HFF Cluster 1 LAD bins (green), defined by their lowest SON TSA-seq scores, show low to moderate LMNB1 TSA-seq scores in both HFF and HCT116. In contrast, HFF Cluster 2 LAD bins, defined as LAD regions with the highest LMNB1 TSA-seq scores in HFF, while also showing high LMNB1 TSA-scores in HCT116 instead show lower LMNB1 TSA-seq scores relative to HFF Cluster 1 LAD bins in both K562 and H1 cells: SON (x-axis) versus LMNB1 (y-axis) TSA-seq scatterplots color-coded by HFF Cluster 1 and 2 LADs shown for HFF, HCT116, H1, and K562 cells; (B) Chromosome ideograms showing location of HFF1 Cluster 1 LAD regions, which show a bias towards the equatorial plane in IMR90 cells, towards the ends of long chromosome arms; (C-D) Distances to IMR90 nucleus center (C) and equatorial plane (D) vary with chromosome position, particularly distance from centromeres (dashed vertical lines): IMR90 multiplex FISH probe distances [43] from center and equatorial plane along each chromosome. Grey-interquartile range of probe positions; blue-mean probe position distance; red-smoothed mean probe distance.
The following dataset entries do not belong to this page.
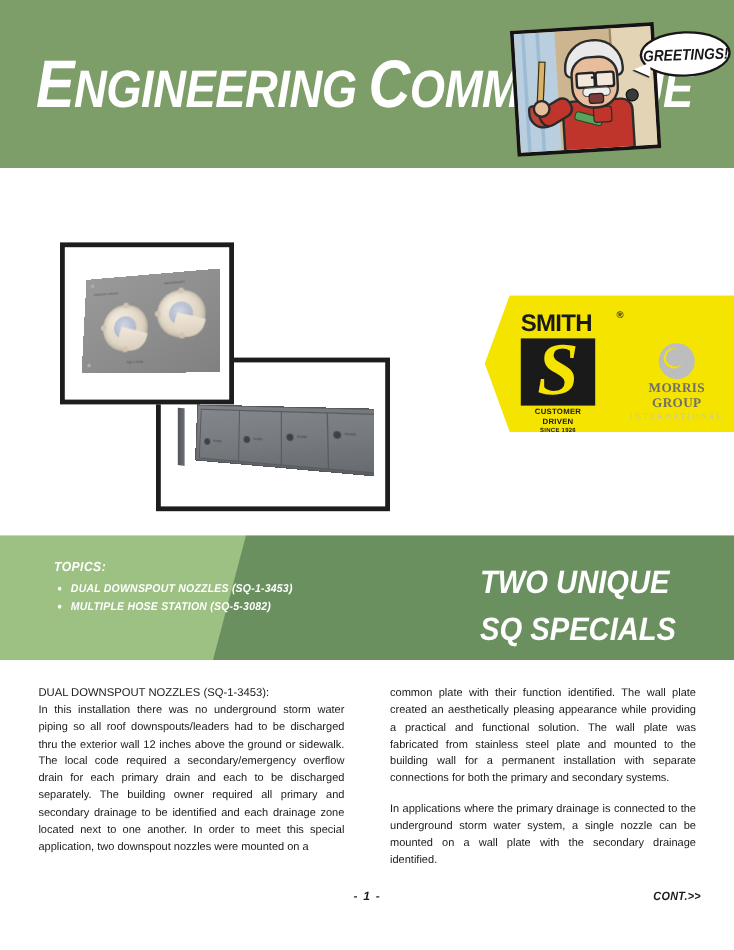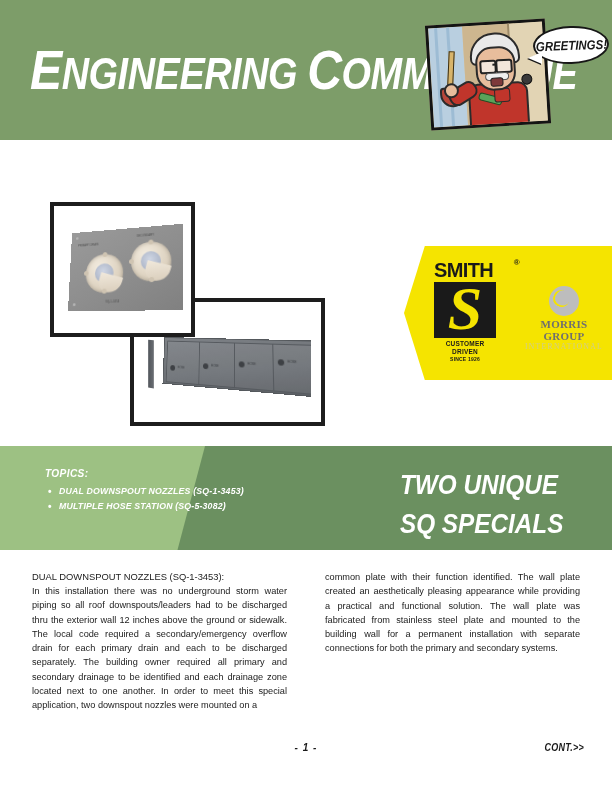"SMITH" .logopanel { height: 134px -> 114px }
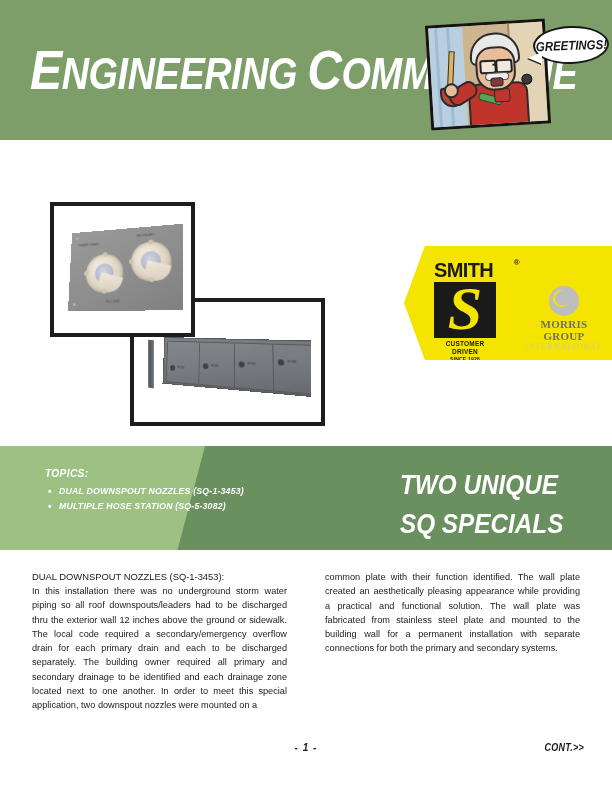"In applications where the primary" p { html: none -> <p>In applications where the primary drainage is connected to the underground storm water system, a single nozzle can be mounted on a wall plate with the secondary drainage identified.</p> }
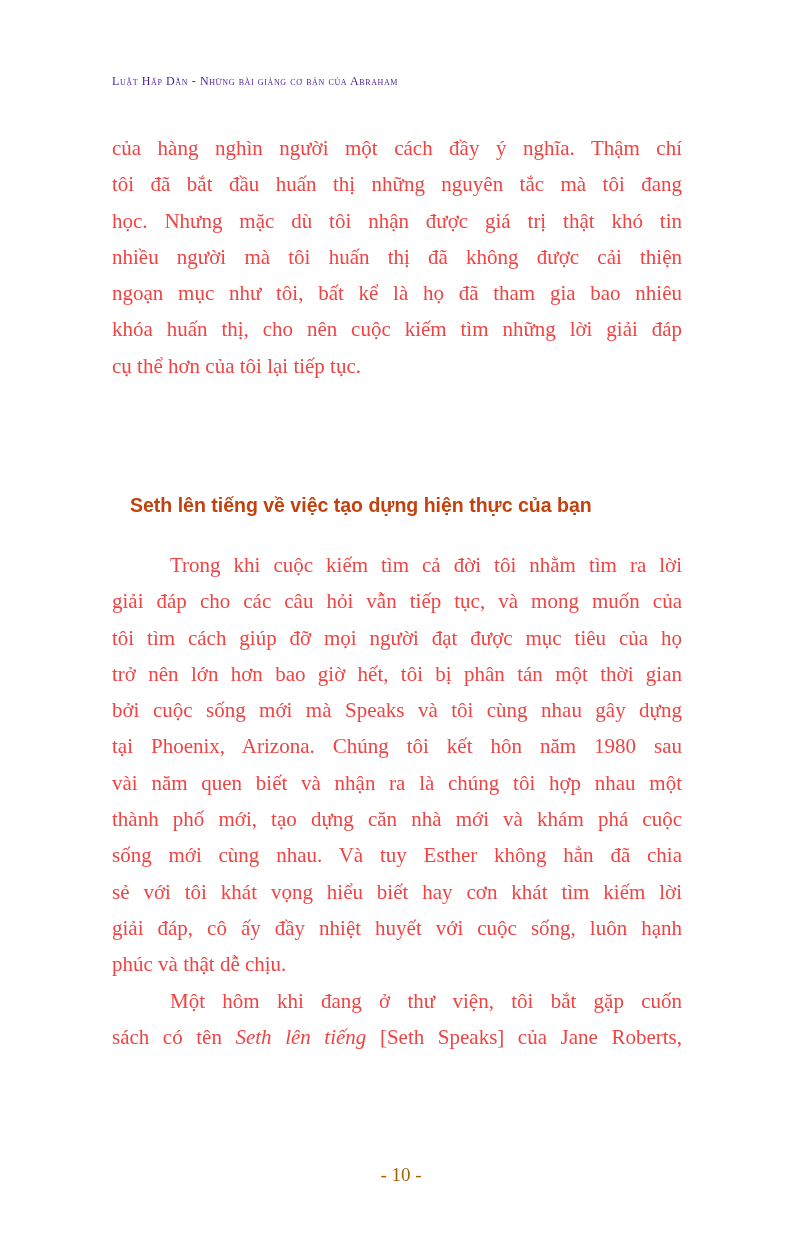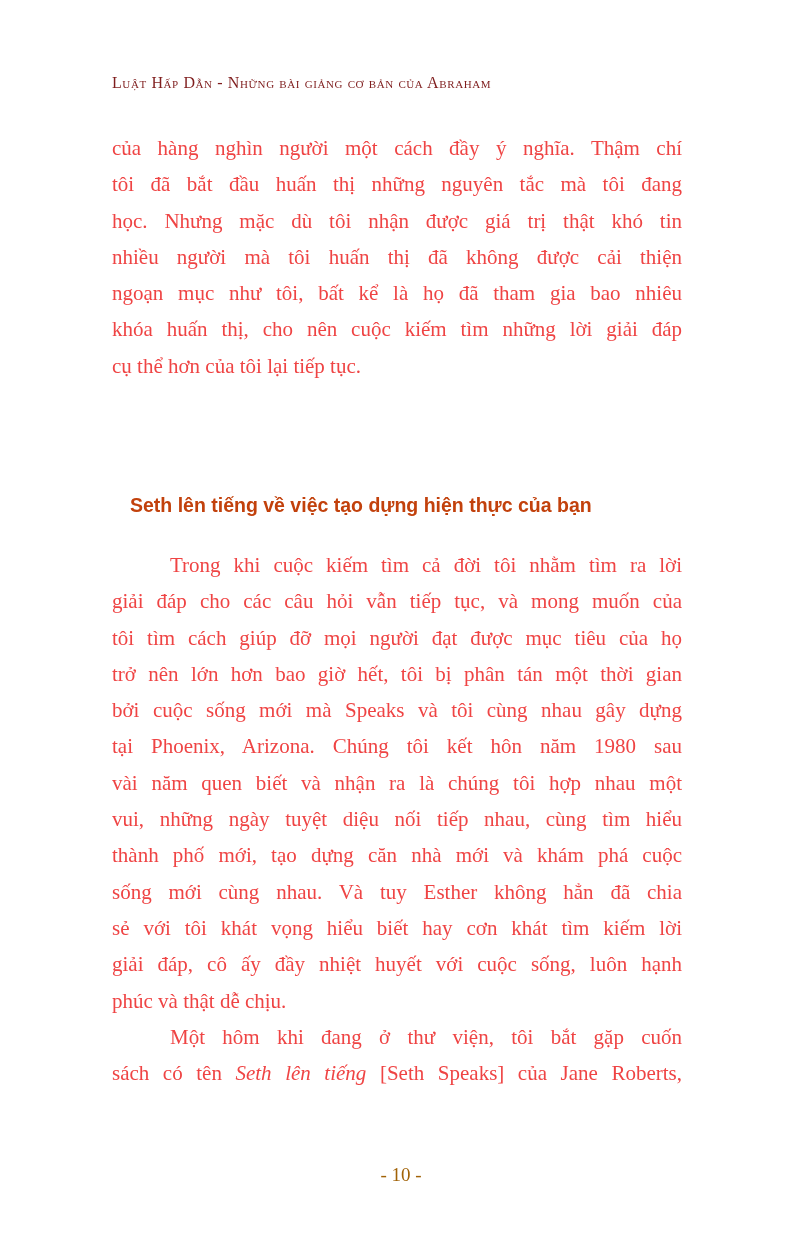"Luật Hấp Dẫn - Những" .running-header { color: #7f1d1d -> #4c1d95; font-size: 16px -> 12px }
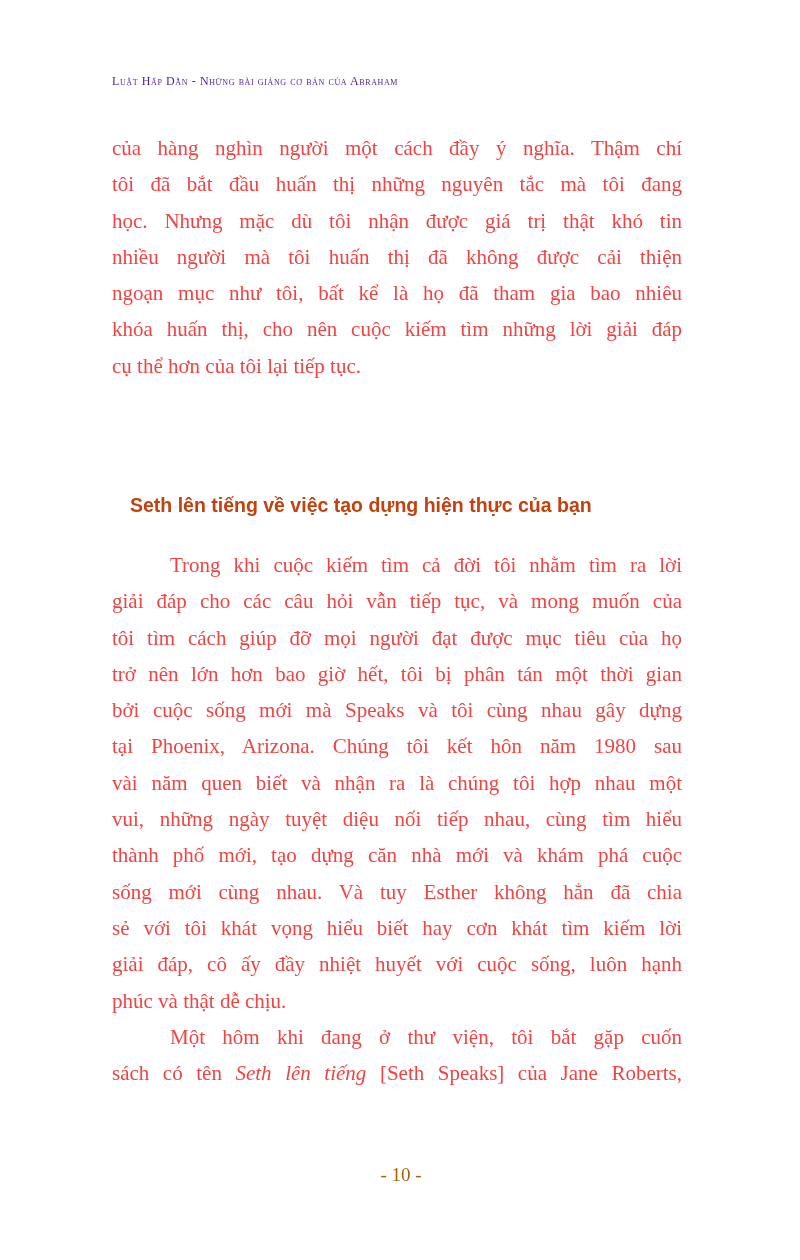"vui, những ngày tuyệt diệu" span.line { html: <span>vui, những ngày tuyệt diệu nối tiếp nhau, cùng tìm hiểu</span> -> none }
Ends of long chromosome arms, and chromosome arm regions containing Cluster 1 LADs, show trend of localizing away from nuclear center but close to equatorial plane; (E) Projection of IMR90 FISH probe distances (color-coded) from nuclear speckles (left), nucleoli (middle), and nuclear periphery (right) from a single nucleus onto the x-y plane (top) or x-z plane (bottom); (F) Scatterplots of mean distance from equatorial plane (y-axis) and from nuclear center (x-axis) of FISH probes in IMR90 nuclei with the mean distance in IMR90 nuclei (top) or mean TSA-seq scores in HFF nuclei of same FISH probe regions relative to the nuclear lamina (left), nucleolus (middle), or nuclear speckle (right) (FISH probe distances from [43]); (G-I) Scatterplots similar to (F) but color-coded with the genomic classification of each FISH probe: type I/II SPADs (G), LADs, p-w-v fILADs, v-fiLADs, iLADs (H, left panel), SPIN states (I). (H, middle and right panels) Boxplots for IMR90 mean FISH probe distances to nuclear center (middle panel) or nuclear equatorial plane (right panel) for HFF LADs, p-w-v fiLADs, v-fiLADs, and iLAD regions.